Work instructions:
Output every entry exactly as written, but omit the pictures.

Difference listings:

==============================

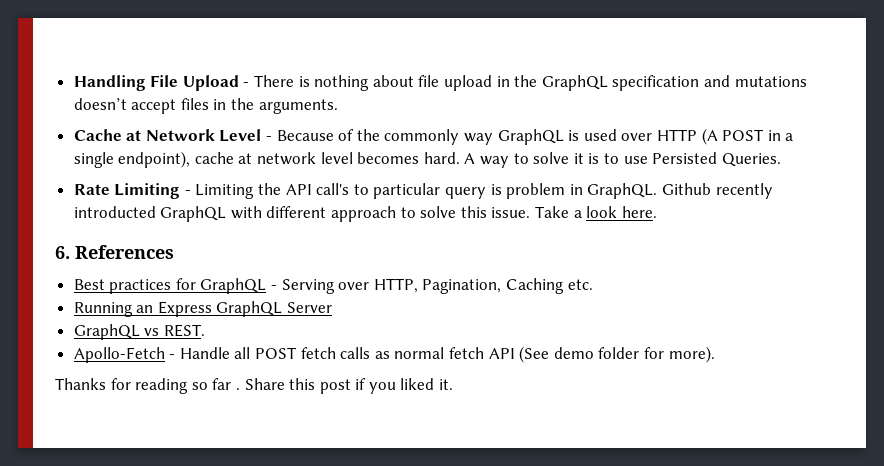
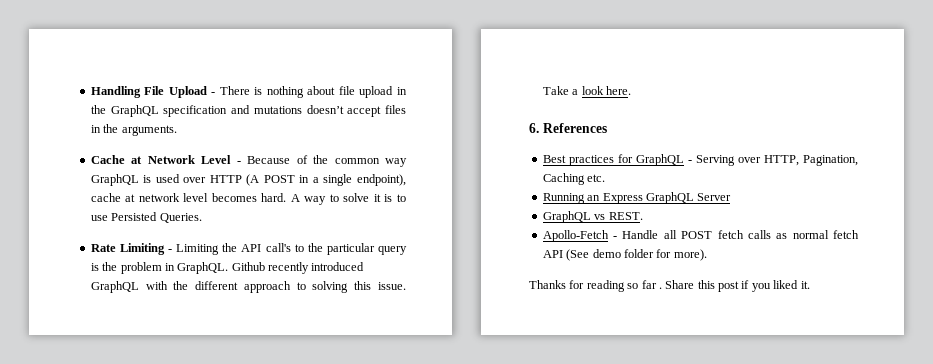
[384,129,460,145] commonly -> [334,158,380,164] common
(369, 189) none -> [307,243,323,252] the
(502, 189) none -> [102,262,118,271] the
[73,206,156,218] introducted -> [311,262,365,271] introduced
(262, 212) none -> [173,281,189,290] the
[420,206,457,218] solve -> [312,281,349,293] solving

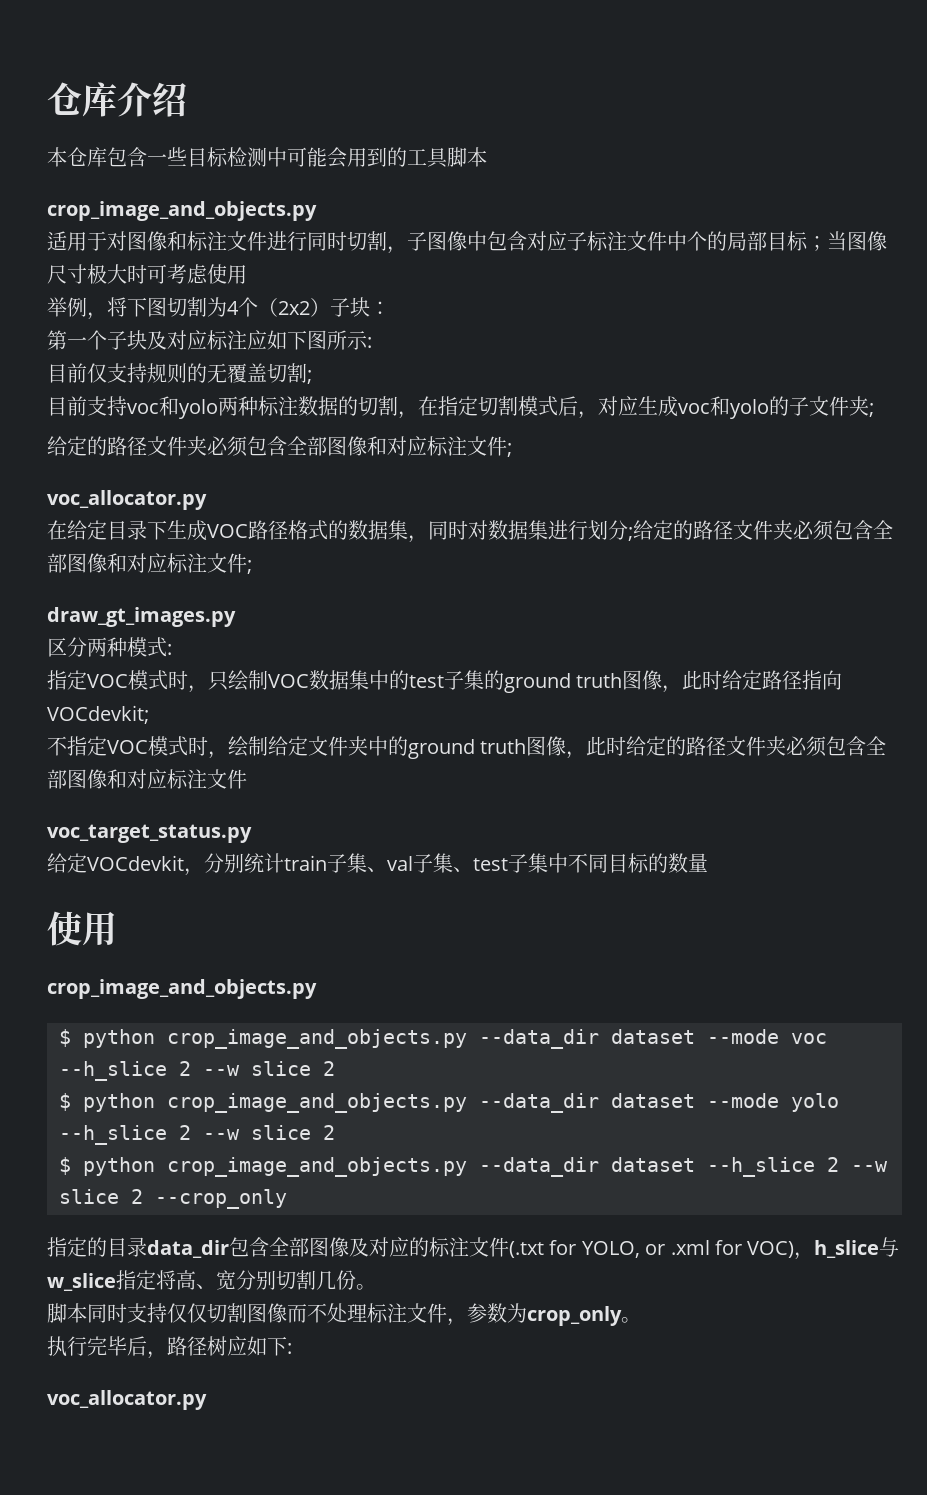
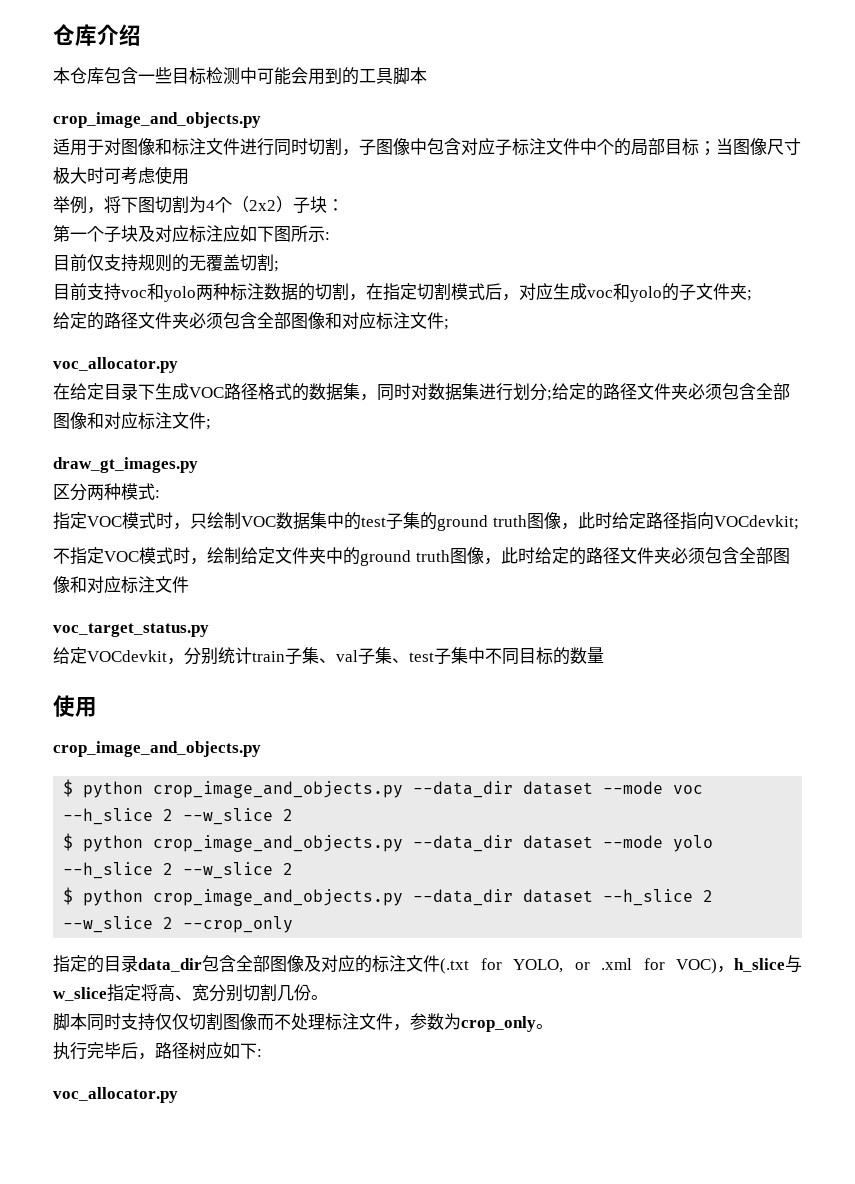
[203,1061,311,1076] --w slice -> [183,808,274,825] --w_slice
[203,1125,311,1140] --w slice -> [183,862,274,879] --w_slice
[851,1161,888,1172] [59,1189,119,1204] --w slice -> [63,916,154,933] --w_slice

==============================

Solution below:
[384,129,460,145] commonly -> [334,158,380,164] common
(369, 189) none -> [307,243,323,252] the
(502, 189) none -> [102,262,118,271] the
[73,206,156,218] introducted -> [311,262,365,271] introduced
(262, 212) none -> [173,281,189,290] the
[420,206,457,218] solve -> [312,281,349,293] solving

[203,1061,311,1076] --w slice -> [183,808,274,825] --w_slice
[203,1125,311,1140] --w slice -> [183,862,274,879] --w_slice
[851,1161,888,1172] [59,1189,119,1204] --w slice -> [63,916,154,933] --w_slice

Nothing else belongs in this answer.